Two weeks later in New York, Sarazen won the U.S. Open and joined Bobby Jones (1926, 1930) as the only two to win both the British Open and U.S. Open in the same year. Subsequent winners of both were Ben Hogan (1953), Lee Trevino (1971), Tom Watson (1982), and Tiger Woods (2000).

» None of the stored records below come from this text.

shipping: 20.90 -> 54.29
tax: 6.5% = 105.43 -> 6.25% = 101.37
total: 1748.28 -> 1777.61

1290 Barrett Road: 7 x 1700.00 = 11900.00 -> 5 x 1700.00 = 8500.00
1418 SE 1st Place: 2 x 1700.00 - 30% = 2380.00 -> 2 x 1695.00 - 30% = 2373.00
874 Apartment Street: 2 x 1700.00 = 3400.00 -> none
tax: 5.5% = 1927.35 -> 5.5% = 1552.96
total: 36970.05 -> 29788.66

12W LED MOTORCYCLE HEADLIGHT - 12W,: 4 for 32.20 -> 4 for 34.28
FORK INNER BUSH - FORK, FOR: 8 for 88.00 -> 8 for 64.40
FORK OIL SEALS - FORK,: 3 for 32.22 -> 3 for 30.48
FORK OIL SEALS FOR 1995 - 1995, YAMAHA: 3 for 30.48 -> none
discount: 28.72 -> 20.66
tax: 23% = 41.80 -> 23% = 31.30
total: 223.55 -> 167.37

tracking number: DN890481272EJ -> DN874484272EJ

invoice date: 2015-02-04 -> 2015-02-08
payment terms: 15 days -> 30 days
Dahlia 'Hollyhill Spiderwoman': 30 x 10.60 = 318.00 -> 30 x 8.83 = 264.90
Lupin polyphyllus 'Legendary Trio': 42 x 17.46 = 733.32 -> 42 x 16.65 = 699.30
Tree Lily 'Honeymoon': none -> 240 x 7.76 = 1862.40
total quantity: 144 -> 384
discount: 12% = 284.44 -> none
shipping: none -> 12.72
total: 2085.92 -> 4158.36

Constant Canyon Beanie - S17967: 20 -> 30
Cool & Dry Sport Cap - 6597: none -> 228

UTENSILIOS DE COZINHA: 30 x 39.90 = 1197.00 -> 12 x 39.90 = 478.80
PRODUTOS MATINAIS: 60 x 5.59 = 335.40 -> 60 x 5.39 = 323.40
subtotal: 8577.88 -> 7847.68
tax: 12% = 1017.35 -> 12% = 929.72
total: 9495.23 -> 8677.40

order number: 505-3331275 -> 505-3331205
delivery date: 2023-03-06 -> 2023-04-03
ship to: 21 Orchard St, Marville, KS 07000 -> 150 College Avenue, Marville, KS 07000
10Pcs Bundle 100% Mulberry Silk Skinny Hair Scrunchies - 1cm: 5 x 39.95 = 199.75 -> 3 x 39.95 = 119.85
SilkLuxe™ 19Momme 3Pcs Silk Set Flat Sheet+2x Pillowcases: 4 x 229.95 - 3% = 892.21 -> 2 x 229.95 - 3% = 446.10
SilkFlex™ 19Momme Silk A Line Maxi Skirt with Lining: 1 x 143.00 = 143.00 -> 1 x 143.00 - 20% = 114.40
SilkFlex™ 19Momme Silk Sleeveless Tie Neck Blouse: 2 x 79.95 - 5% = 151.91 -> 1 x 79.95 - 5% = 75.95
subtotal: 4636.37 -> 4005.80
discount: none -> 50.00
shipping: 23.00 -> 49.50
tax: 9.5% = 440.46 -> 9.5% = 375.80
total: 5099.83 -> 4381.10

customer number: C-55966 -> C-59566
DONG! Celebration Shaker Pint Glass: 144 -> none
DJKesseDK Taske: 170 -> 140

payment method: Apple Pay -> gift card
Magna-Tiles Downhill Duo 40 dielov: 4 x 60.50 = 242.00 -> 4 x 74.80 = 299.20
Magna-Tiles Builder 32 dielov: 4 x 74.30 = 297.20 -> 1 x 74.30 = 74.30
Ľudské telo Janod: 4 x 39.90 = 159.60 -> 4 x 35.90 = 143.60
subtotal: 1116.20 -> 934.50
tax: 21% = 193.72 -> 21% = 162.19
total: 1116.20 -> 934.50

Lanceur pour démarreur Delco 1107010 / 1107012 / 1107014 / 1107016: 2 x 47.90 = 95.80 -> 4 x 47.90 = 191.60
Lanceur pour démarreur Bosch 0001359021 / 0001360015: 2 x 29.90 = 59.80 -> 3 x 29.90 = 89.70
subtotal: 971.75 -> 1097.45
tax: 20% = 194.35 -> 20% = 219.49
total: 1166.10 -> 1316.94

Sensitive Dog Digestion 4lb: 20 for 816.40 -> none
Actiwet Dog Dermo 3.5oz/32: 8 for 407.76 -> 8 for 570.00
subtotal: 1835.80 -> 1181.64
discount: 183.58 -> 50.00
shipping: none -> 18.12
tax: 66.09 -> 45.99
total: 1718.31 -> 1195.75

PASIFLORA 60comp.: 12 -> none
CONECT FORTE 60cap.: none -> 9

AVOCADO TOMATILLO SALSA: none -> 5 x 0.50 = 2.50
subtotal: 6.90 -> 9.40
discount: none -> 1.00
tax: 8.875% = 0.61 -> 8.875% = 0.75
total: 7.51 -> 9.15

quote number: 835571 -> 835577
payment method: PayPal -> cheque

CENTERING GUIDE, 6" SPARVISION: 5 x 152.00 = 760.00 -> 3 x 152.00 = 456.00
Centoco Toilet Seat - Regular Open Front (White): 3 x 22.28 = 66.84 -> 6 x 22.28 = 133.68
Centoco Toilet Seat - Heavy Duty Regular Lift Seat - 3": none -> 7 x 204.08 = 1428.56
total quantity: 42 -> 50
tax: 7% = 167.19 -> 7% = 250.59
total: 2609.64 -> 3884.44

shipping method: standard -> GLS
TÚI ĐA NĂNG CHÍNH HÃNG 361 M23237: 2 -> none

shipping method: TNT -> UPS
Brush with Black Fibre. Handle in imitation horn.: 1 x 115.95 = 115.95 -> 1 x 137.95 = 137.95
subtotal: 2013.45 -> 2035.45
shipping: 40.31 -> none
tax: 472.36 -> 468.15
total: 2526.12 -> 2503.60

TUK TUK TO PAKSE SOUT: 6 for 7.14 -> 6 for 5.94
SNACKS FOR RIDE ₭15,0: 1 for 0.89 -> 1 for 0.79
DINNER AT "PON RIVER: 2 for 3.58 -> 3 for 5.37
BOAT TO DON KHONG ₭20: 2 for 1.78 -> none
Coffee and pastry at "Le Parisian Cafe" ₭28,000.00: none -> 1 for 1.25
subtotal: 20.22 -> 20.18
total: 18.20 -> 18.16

This was the only Open Championship held at Prince's, just north of Royal St George's, which has since been the only venue in southeastern England to host.

==Round summaries==
===First round===
Wednesday, 8 June 1932

| Place | Player | Score | To par |
| 1 | USA Gene Sarazen | 70 | −2 |
| T2 | ENG Percy Alliss | 71 | −1 |
ENG Bill Davies
USA Macdonald Smith
ENG Charles Whitcombe
| T6 | ENG Cecil Denny | 72 | E |
ENG Arthur Lacey
SCO Willie McMinn
ENG Alf Perry
ENG Fred Taggart
ENG Charlie Ward

Source:

===Second round===
Thursday, 9 June 1932

| Place | Player | Score | To par |
| 1 | USA Gene Sarazen | 70-69=139 | −5 |
| 2 | ENG Percy Alliss | 71-71=142 | −2 |
| T3 | ENG Archie Compston | 74-70=144 | E |
| ENG Bill Davies | 71-73=144 |
| ENG Charles Whitcombe | 71-73=144 |
| T6 | USA Tommy Armour | 75-70=145 | +1 |
| ENG Arthur Havers | 74-71=145 |
| ENG Fred Robson | 74-71=145 |
| T9 | ENG Henry Cotton | 74-72=146 | +2 |
| ENG Arthur Lacey | 73-73=146 |

Source:

===Third round===
Friday, 10 June 1932 (morning)

| Place | Player | Score | To par |
| 1 | USA Gene Sarazen | 70-69-70=209 | −7 |
| 2 | ENG Arthur Havers | 74-71-68=213 | −3 |
| T3 | ENG Arthur Lacey | 73-73-71=217 | +1 |
| ENG Charles Whitcombe | 71-73-73=217 |
| T5 | ENG Bill Davies | 71-73-74=218 | +2 |
| USA Macdonald Smith | 71-76-71=218 |
| T7 | USA Tommy Armour | 75-70-74=219 | +3 |
| ENG Archie Compston | 74-70-75=219 |
| 9 | ENG Syd Easterbrook | 74-75-72=221 | +5 |
| T10 | ENG Henry Cotton | 74-72-77=223 | +7 |
| ENG Bob Kenyon | 74-73-76=223 |
| ENG Abe Mitchell | 77-71-75=223 |
| ENG Fred Robson | 74-71-78=223 |

Source:

===Final round===
Friday, 10 June 1932 (afternoon)

| Place | Player | Score | To par | Money (£) |
| 1 | USA Gene Sarazen | 70-69-70-74=283 | −5 | 100 |
| 2 | USA Macdonald Smith | 71-76-71-70=288 | E | 75 |
| 3 | ENG Arthur Havers | 74-71-68-76=289 | +1 | 50 |
| T4 | ENG Percy Alliss | 71-71-78-72=292 | +4 | 25 |
| ENG Alf Padgham | 76-72-74-70=292 |
| ENG Charles Whitcombe | 71-73-73-75=292 |
| T7 | ENG Bill Davies | 71-73-74-75=293 | +5 | 17 10s |
| ENG Arthur Lacey | 73-73-71-76=293 |
| 9 | ENG Fred Robson | 74-71-78-71=294 | +6 | 15 |
| T10 | ENG Archie Compston | 74-70-75-76=295 | +7 | 10 |
| ENG Henry Cotton | 74-72-77-72=295 |
| ENG Abe Mitchell | 77-71-75-72=295 |

Source:

Amateurs: Hope (+11), Torrance (+13), Hartley (+14), Munn (+15), Tulloch (+16),
 Bentley (+18), Sweeny (+19), McRuvie (+21).